> _Task requirements_:
Report every line of the listing below in which the string "Check" occurs.

> _Supplied material_:

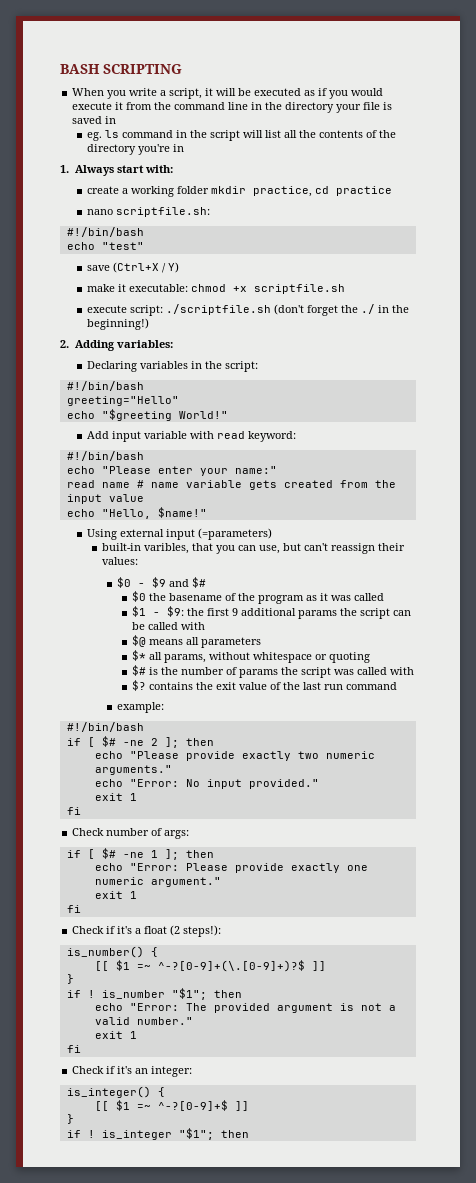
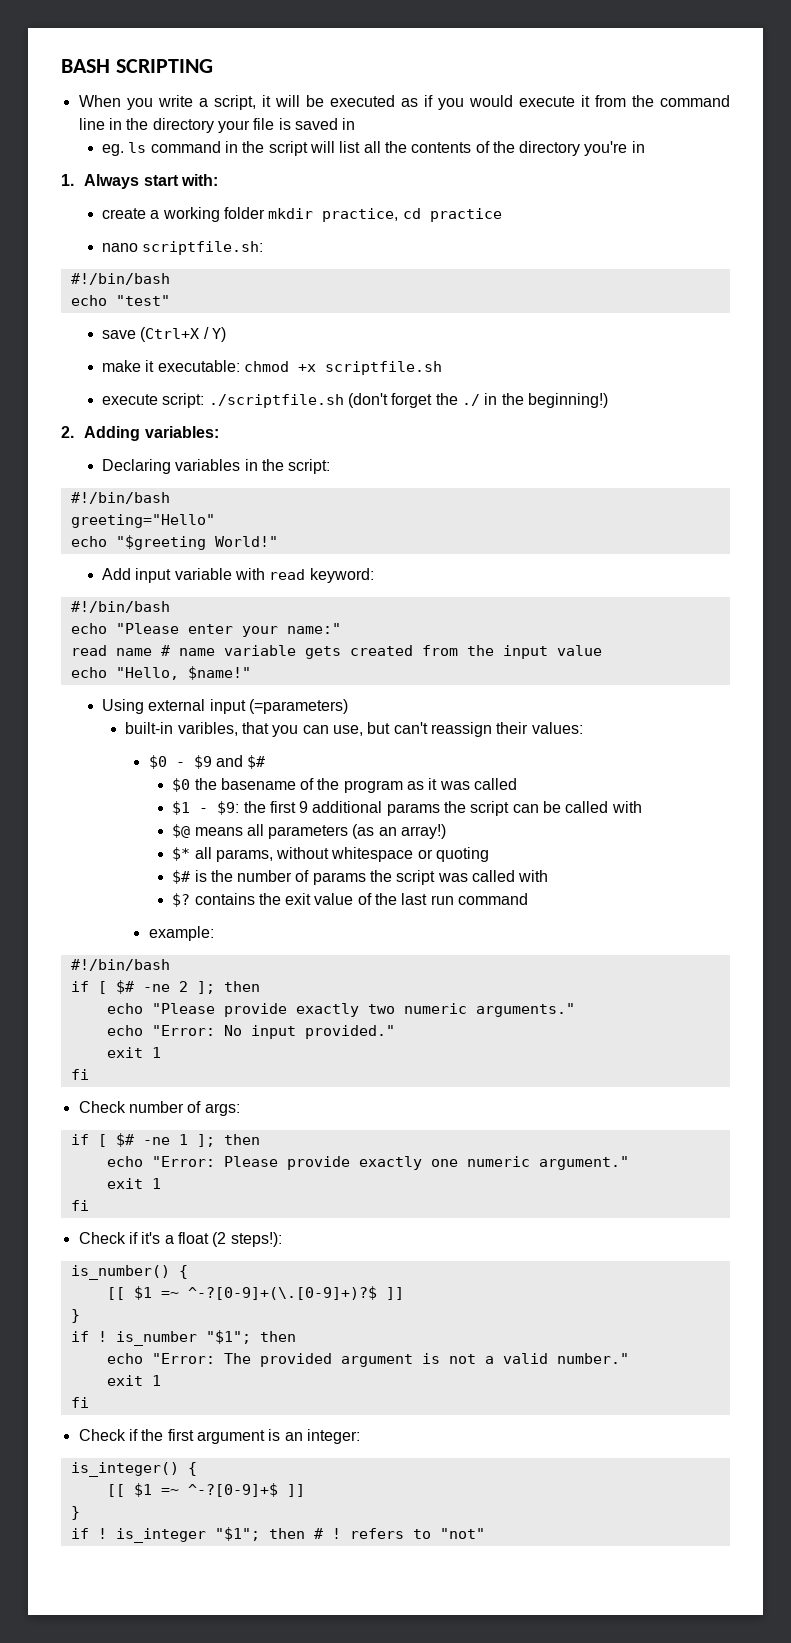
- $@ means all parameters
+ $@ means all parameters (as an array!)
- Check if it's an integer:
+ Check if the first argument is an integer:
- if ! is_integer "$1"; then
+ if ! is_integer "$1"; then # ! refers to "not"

> _Solution_:
- Check if it's an integer:
+ Check if the first argument is an integer:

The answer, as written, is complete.